● **Record set**
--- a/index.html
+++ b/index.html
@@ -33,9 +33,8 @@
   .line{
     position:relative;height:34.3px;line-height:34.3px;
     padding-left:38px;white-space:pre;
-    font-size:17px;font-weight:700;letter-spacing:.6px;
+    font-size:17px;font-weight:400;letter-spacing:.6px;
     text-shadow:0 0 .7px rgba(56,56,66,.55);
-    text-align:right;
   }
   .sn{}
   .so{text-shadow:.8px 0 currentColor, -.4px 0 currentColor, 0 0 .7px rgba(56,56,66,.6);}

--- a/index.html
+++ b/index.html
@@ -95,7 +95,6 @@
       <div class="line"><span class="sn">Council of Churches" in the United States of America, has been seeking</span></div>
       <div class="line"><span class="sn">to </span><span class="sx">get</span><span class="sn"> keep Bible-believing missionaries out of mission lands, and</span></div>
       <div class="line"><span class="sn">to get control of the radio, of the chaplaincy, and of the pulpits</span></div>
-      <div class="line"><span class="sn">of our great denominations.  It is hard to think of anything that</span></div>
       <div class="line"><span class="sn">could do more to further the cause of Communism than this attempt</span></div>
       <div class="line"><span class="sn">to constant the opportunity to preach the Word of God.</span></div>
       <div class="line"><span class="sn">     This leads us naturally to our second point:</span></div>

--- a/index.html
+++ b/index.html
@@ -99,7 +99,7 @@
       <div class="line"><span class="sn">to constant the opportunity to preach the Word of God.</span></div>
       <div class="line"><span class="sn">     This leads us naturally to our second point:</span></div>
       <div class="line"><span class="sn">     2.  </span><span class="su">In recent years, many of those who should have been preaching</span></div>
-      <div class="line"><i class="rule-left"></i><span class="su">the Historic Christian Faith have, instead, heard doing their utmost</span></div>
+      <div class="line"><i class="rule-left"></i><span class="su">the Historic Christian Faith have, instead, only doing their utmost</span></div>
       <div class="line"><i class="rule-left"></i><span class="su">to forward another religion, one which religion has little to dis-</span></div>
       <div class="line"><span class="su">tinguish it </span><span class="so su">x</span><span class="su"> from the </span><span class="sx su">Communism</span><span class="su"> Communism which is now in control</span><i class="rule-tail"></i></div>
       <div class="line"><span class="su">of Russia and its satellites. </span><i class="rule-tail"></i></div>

● **Your assignment**
Reproduce verbatim only the segment of the listing bounded by the line containing "-95,7 +95,6 @@" and the line containing "mission lands, and</span></div>", with both boundary lines included.

● **Response to the exercise**
@@ -95,7 +95,6 @@
       <div class="line"><span class="sn">Council of Churches" in the United States of America, has been seeking</span></div>
       <div class="line"><span class="sn">to </span><span class="sx">get</span><span class="sn"> keep Bible-believing missionaries out of mission lands, and</span></div>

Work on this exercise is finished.